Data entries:
>>>

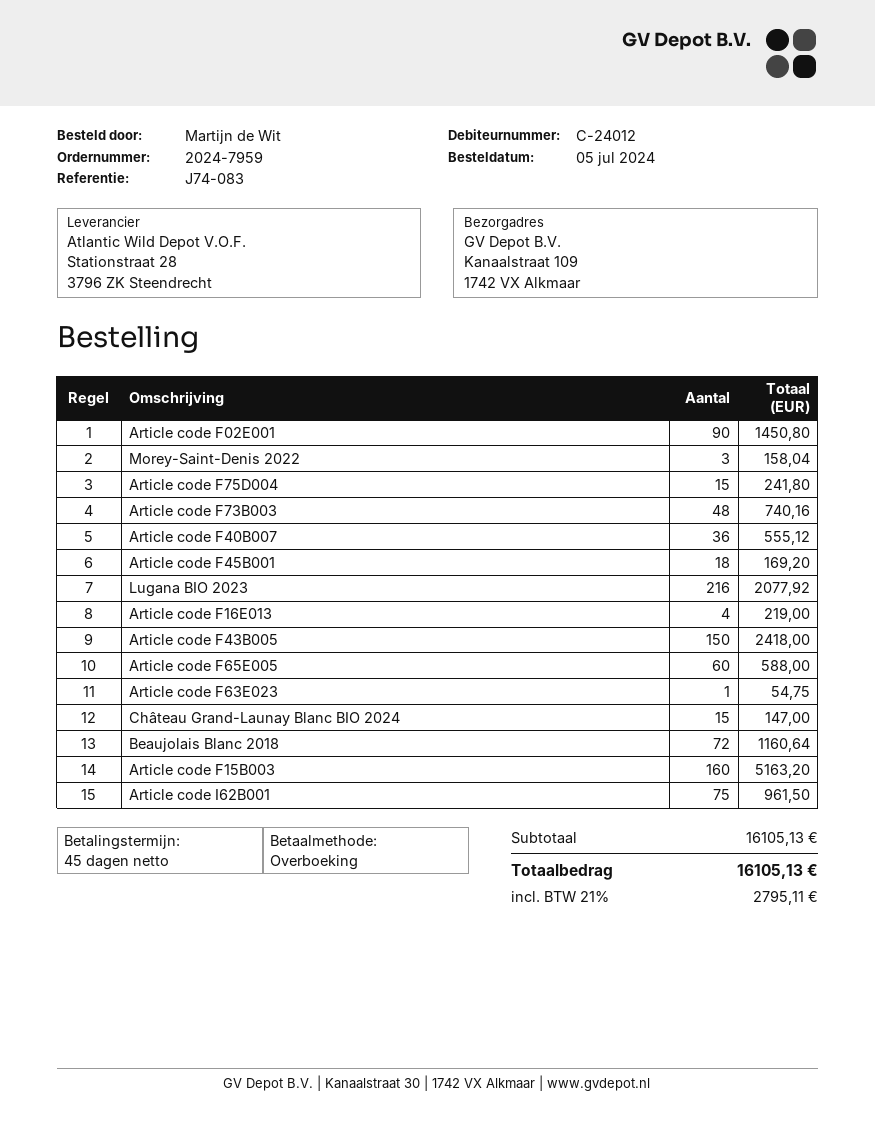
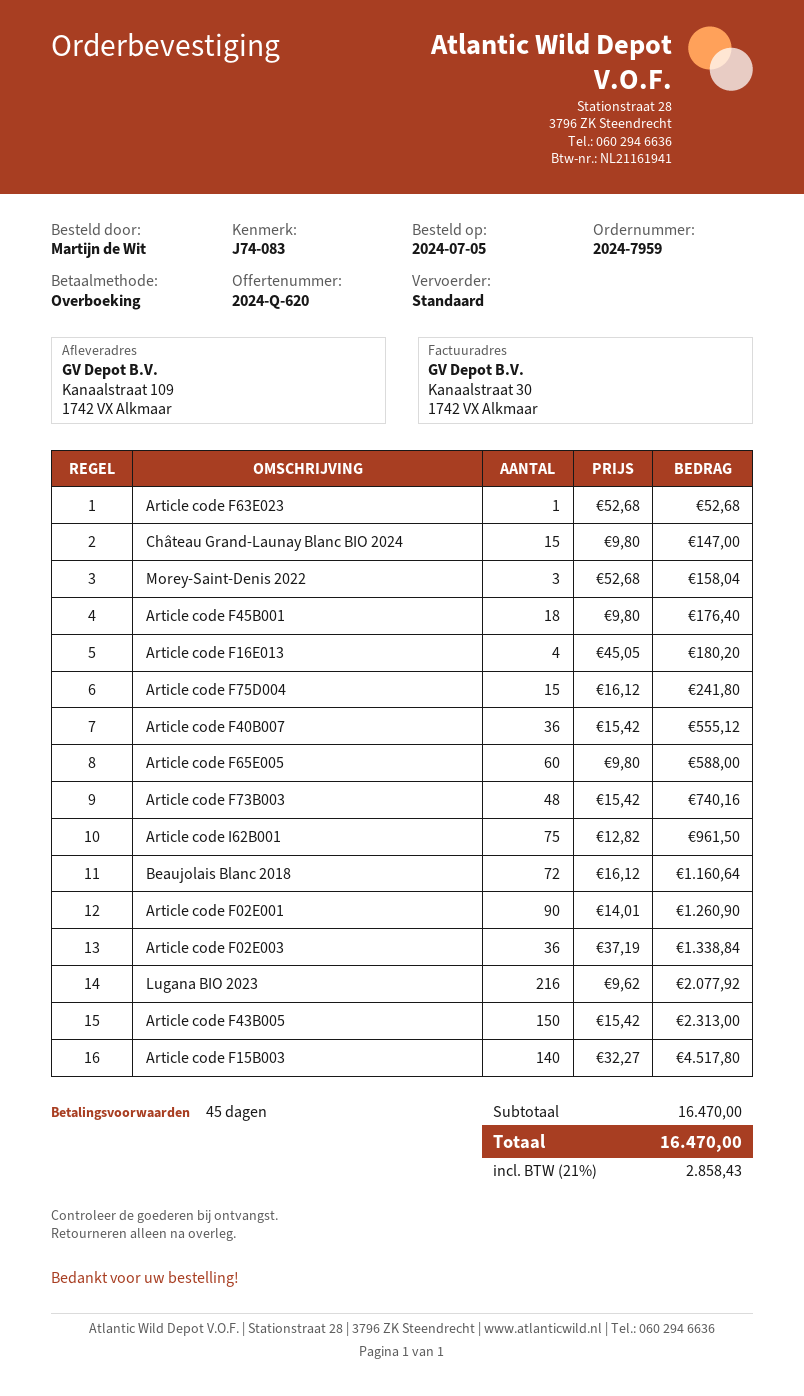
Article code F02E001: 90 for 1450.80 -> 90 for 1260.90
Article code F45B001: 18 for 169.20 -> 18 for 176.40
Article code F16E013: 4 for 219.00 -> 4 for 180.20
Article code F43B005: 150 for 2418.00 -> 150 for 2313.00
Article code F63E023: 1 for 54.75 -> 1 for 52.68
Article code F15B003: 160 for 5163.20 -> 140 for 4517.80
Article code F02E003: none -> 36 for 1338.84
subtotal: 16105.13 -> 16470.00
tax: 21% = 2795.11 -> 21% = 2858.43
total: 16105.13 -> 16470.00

<<<

Work instruction: The span to give again runs from the line with "Article code F16E013: 4" through the last line of the records above; reproduce it exactly and nothing more.

Exercise result:
Article code F16E013: 4 for 219.00 -> 4 for 180.20
Article code F43B005: 150 for 2418.00 -> 150 for 2313.00
Article code F63E023: 1 for 54.75 -> 1 for 52.68
Article code F15B003: 160 for 5163.20 -> 140 for 4517.80
Article code F02E003: none -> 36 for 1338.84
subtotal: 16105.13 -> 16470.00
tax: 21% = 2795.11 -> 21% = 2858.43
total: 16105.13 -> 16470.00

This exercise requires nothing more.